If you have had a positive experience with an instructor, request them again. Yes, there is something to be said for learning from multiple teachers, but more can be learned from one excellent instructor than from a dozen mediocre ones, so if you find a jewel in the rough, don’t be afraid to stick with them.
Also, understand that some sim instructors, sometimes even the good ones, don’t naturally “think outside of the box.” If attending your first sim-based recurrent training, or the first one after several years of in-aircraft recurrent checks, consider having an experienced instructor accompany you through the training. Some schools will offer your instructor a discounted, or even free, recurrent course if they attend with you, and paying to have an experienced (and good) instructor sit in the right seat with you during your sim sessions can be invaluable.

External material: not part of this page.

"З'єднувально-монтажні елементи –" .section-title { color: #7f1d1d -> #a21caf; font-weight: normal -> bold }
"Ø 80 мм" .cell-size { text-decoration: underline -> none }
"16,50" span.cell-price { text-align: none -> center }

An experienced in-aircraft instructor often will be quicker to diagnose what you could do to improve a task, rather than simply “repeat it until it’s passable,” often the sim instructor’s go-to. They can also spend extended time after the session in a debrief with you, perhaps practicing chair flying of a rough maneuver, or reviewing an avionics or instrument procedure finer point you are having trouble grasping.
Step III: Advocate for Yourself
This really is step zero. Getting a progressive check, a TCE, a good instructor will all require advocating for yourself, and not passively allowing the training to fall as it will. The advocating doesn’t stop with the start of training, though. For a top-notch recurrent experience, you must be prepared to keep up the advocating each and every day of training.
A key way to do this is to come prepared to use every minute of sim time you’ve paid for. It costs more to rent most sims than it does to fly the airplane for the same amount of time, so don’t let any of that expensive box time to go to waste. If you finish all the required tasks 15 minutes early, don’t just take a long coffee break, but ask to use the time to work on something.
What to work on? That’s another job you have before you show up for day one. Prepare a list of things you’d like to do in the sim such as difficult approaches, challenging weather conditions, landings, etc. Have a list ahead of time, maybe even have the approach plates printed or bookmarked, and it will be easy to extract the most value from the sim time you’ve bought.
Understand the difference between flying that can “count” for the purposes of required training and checking and that which can’t. But don’t be afraid of asking for the latter. For example, the FAA has only certified a small handful of airports as having the visual characteristics needed to perform a circling approach. Any circling approach that will be conducted as part of an approved syllabus or the PPC must be performed at one of these airports. However, if you perform a certain circling approach regularly, there’s no reason it can’t be done during any extra time left over once the required items are completed.
Finally, if despite careful up-front planning and strong advocating during your course, you’re still not getting what you need out of the training, don’t give up. Meet with both the program manager (in charge of the type you’re training in) and the facility manager (in charge of the entire training center) and lay out the issues you’re having, and what you need to get better training.
This article first appeared in the most recent edition of Citation Jet Pilots Association’s safety publication Right Seat. While originally written for Citation owner-pilots, the article contains valuable information for owner-pilots of any business jet aircraft. We thank CJP and Neil Singer for allowing us to republish it for the T & T readers.